La petite fille qui danse

Nadia Vadori Gauthier



Je déjeunais à une terrasse de café avec une amie. À quelques mètres de nous, une petite fille dansait. Sa mère la surveillait du coin de l’œil, adossée à une vitrine. La petite fille interprétait une chorégraphie assez contemporaine et très inspirée. Elle ne dansait pas pour sa mère, qui la regardait à peine, et il n’y avait pas de musique pour supporter la danse. La petite fille dansait donc pour elle-même et pour des raisons qui lui étaient personnelles.

Tout en discutant avec mon amie, je la regardais. Elle me faisait envie. J’ai finalement dit : « Regarde cette petite fille comme elle danse. J’aimerais qu’on puisse faire comme elle, et danser dans la rue, comme ça, sans raison. Nous avons perdu notre part d’enfance. » La maman m’a entendue :

– Nous aurions l’air sacrément ridicule.

– Peut-être. Il n’empêche que votre fille a une insouciance et une fraîcheur que nous avons perdues.

Mon amie semblait trouver mes propos aussi farfelus que la mère.

J’ai repensé à ce déjeuner quelques jours plus tard, un matin. À la radio, une journaliste parlait de Nadia Vadori-Gauthier. Nadia est une chorégraphe franco-canadienne qui a commencé à danser en janvier 2015, comme acte de résistance poétique aux attentats de Charlie Hebdo.

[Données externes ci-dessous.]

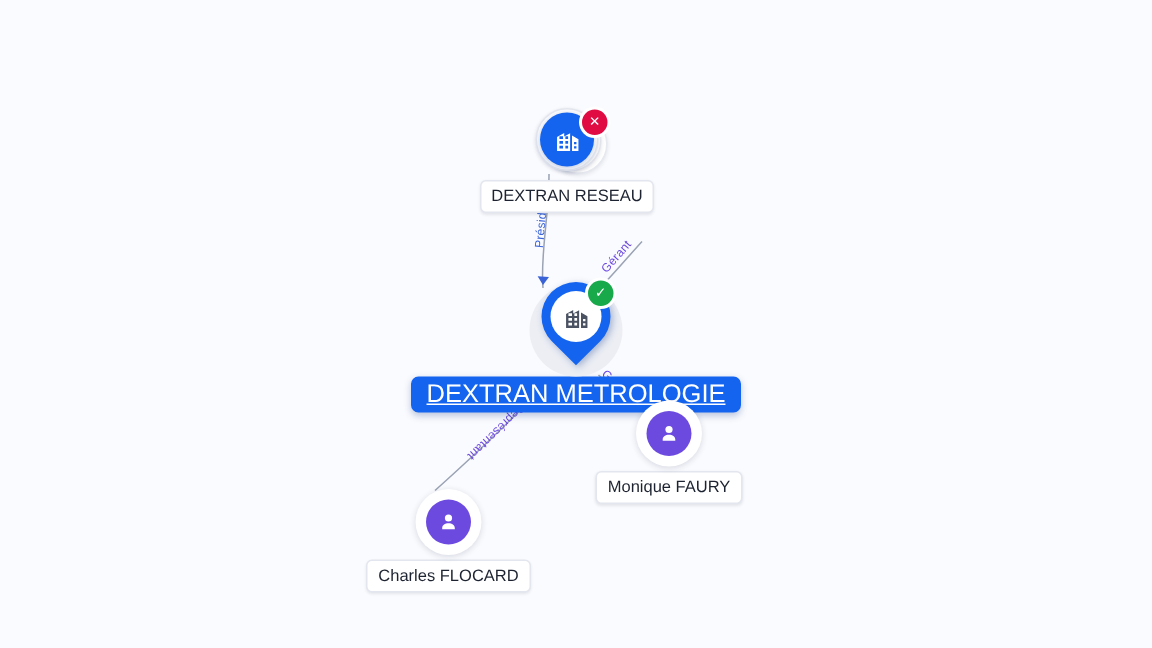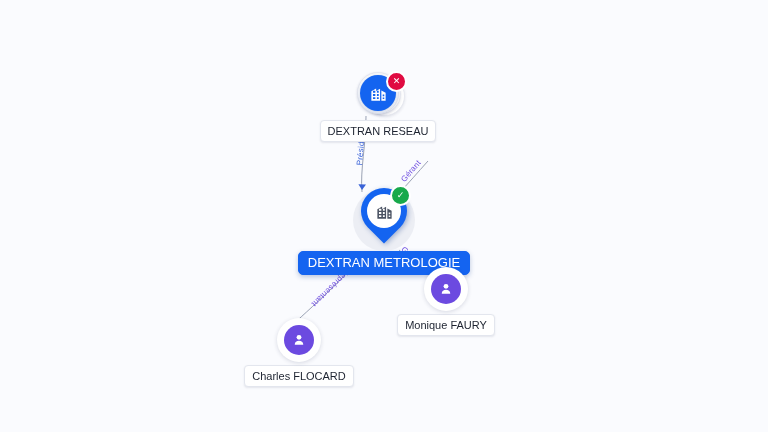"DEXTRAN METROLOGIE" .label.focus { font-size: 13px -> 17px; text-decoration: none -> underline }
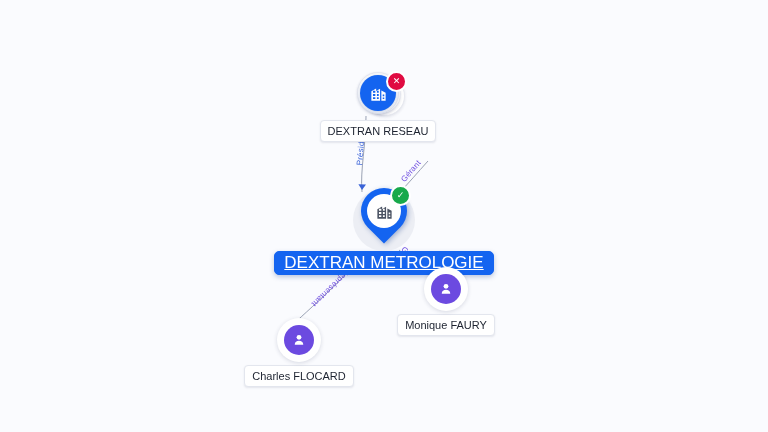"Charles FLOCARD" div.node { top: 318px -> 326px }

Sans support musical, elle choisit un endroit dans Paris et danse une minute par jour, tous les jours.

Visiter le site de Nadia

J’ai immédiatement repensé à la petite fille. Les artistes ! Voilà ceux qui ont gardé leur âme d’enfant que nous autres adultes avons perdue ! Sinon, comment choisir une vie à danser, chanter, peindre, dessiner ou sculpter ? L’idée ne m’est pas parue si stupide.

Il est vrai que le cas de Nadia Vadori-Gauthier est un peu différent. Nadia réalise une performance artistique. Ce qui m’intéressait dans la petite fille, c’était l’acte gratuit. Mais cette performance m’a rappelé cette envie de la rejoindre et la honte qui m’en avait empêchée. Je me suis promise de réaliser mon rêve un de ces jours et de trouver des amis pour m’accompagner. Leur proposer de danser dans la rue, comme ça, en journée, sans raison ni béquille alcoolisée. Juste pour retrouver notre âme d’enfant. Je suis certaine d’y gagner en légèreté.